→ **Assigned task**
Take the material below and extract the lines from the one with "total: 4603.57 -> 4327.81" through the one with "total: 194.71 -> 146.86", word for word, without pictures.
=== Records to process ===
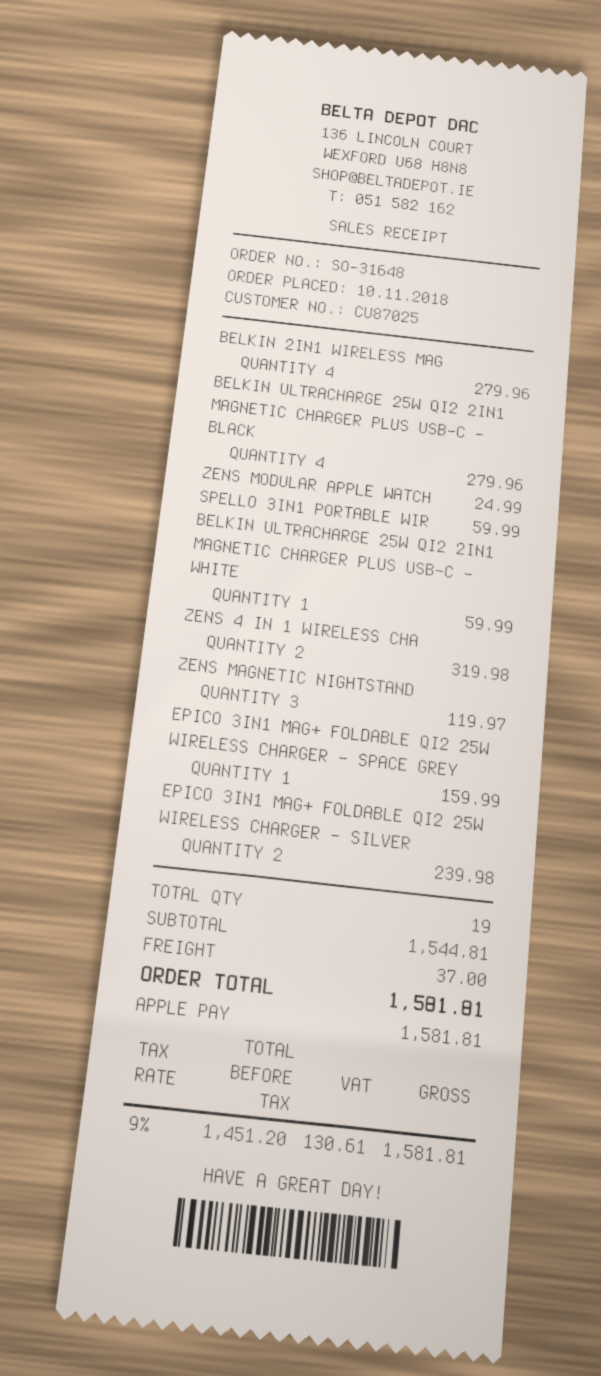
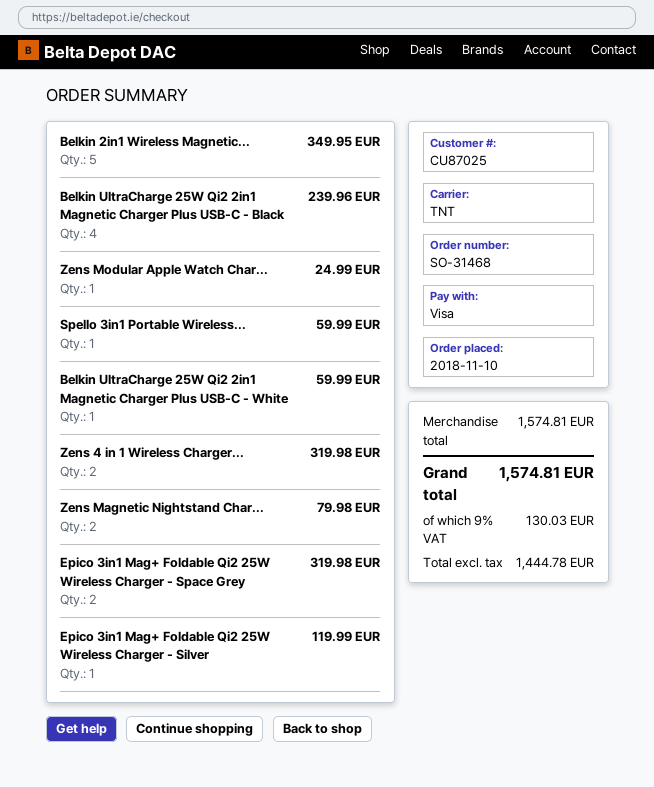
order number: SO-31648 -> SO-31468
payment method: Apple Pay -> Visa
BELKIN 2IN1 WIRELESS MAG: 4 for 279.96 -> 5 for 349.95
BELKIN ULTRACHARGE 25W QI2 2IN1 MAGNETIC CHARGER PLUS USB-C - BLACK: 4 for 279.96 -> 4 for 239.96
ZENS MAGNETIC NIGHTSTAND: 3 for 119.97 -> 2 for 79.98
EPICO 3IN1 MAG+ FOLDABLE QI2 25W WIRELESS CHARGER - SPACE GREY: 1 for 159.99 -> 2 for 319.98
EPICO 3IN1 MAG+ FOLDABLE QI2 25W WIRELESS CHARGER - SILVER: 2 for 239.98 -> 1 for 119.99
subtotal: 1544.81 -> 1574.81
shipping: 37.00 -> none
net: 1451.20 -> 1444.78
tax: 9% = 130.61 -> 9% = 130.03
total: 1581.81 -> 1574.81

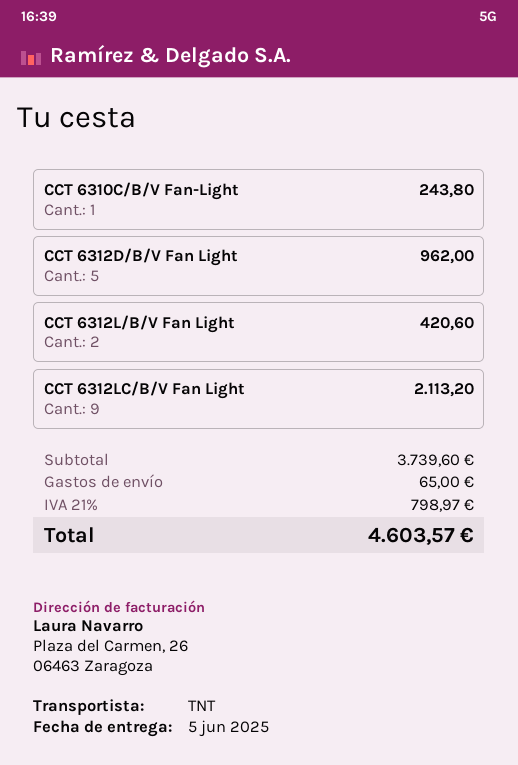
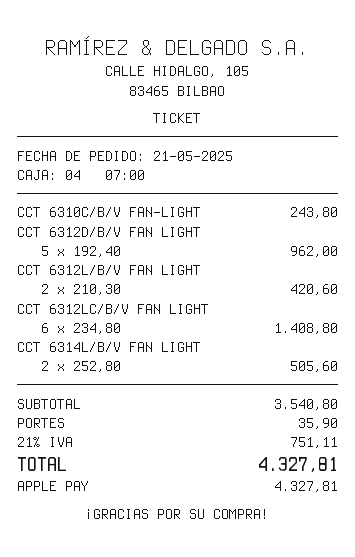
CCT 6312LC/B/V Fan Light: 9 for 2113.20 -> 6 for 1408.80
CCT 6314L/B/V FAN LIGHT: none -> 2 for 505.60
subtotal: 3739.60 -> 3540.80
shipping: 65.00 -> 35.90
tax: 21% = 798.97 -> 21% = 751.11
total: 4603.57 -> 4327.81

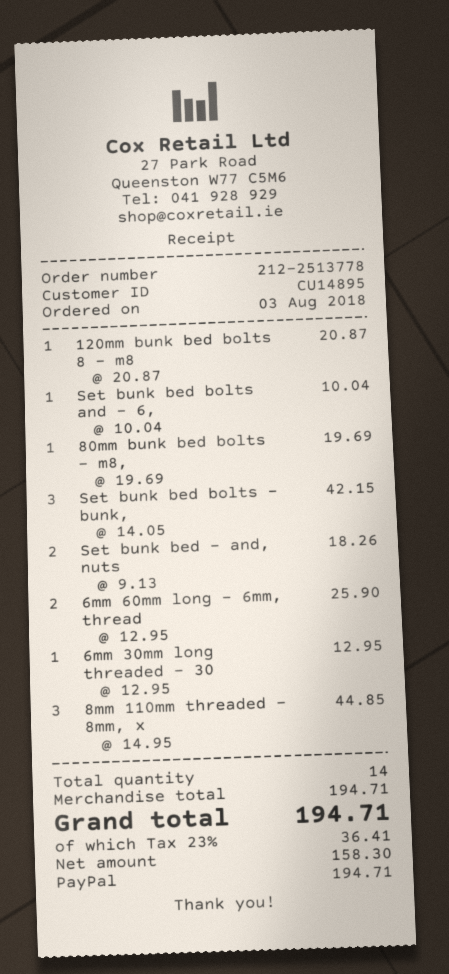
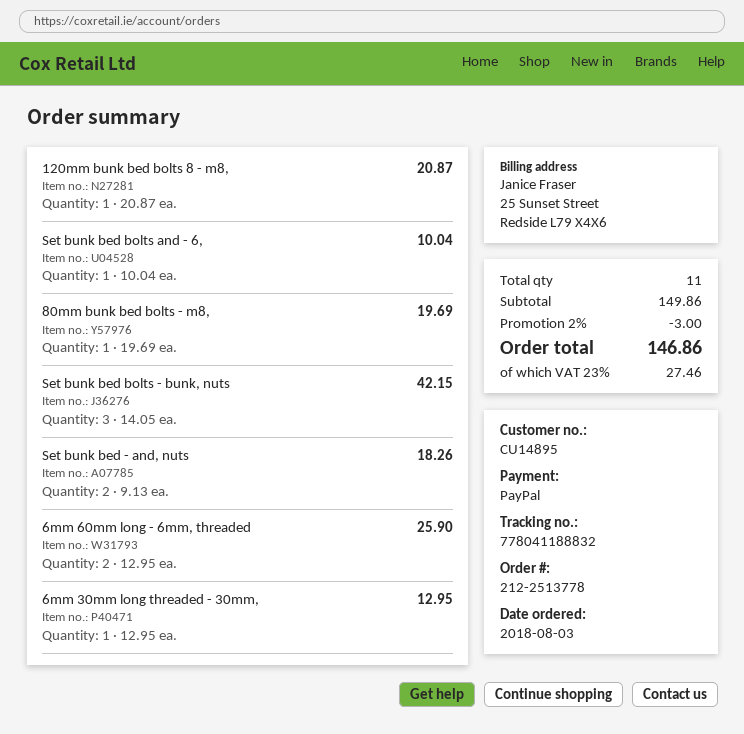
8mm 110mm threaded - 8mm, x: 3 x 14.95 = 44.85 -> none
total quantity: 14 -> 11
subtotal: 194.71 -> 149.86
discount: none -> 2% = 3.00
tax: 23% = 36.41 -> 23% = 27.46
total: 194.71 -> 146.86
===
=== Records to process ===
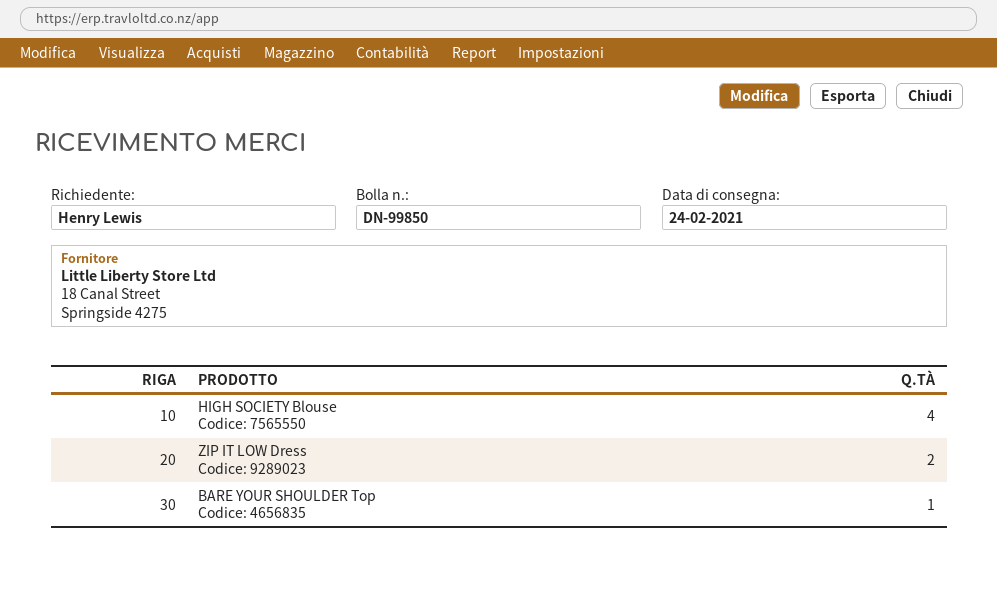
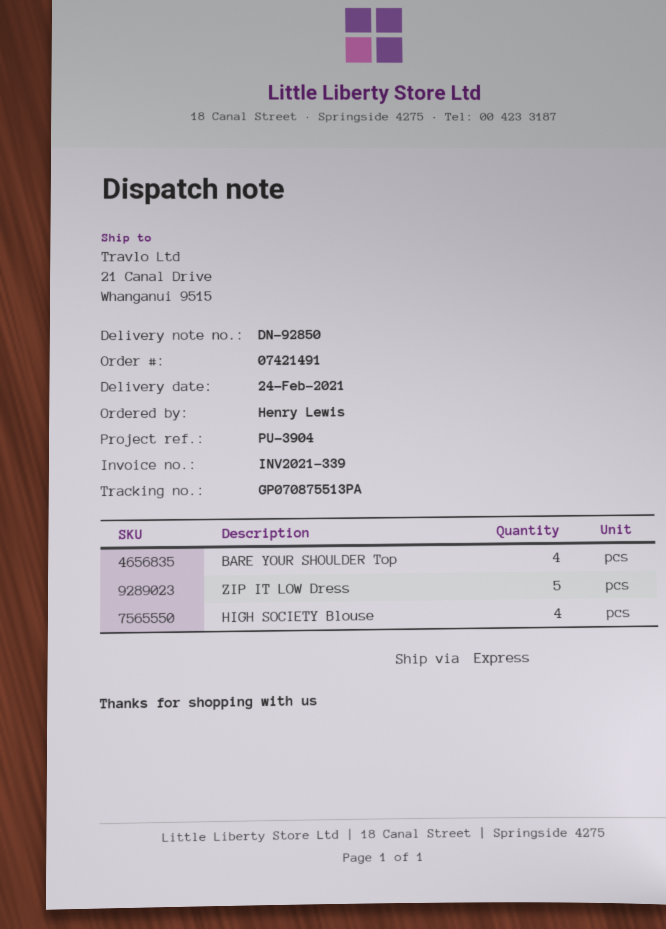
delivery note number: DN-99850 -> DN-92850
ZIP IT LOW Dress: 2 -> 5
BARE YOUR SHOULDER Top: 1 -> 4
===
→ **Exercise solution**
total: 4603.57 -> 4327.81

8mm 110mm threaded - 8mm, x: 3 x 14.95 = 44.85 -> none
total quantity: 14 -> 11
subtotal: 194.71 -> 149.86
discount: none -> 2% = 3.00
tax: 23% = 36.41 -> 23% = 27.46
total: 194.71 -> 146.86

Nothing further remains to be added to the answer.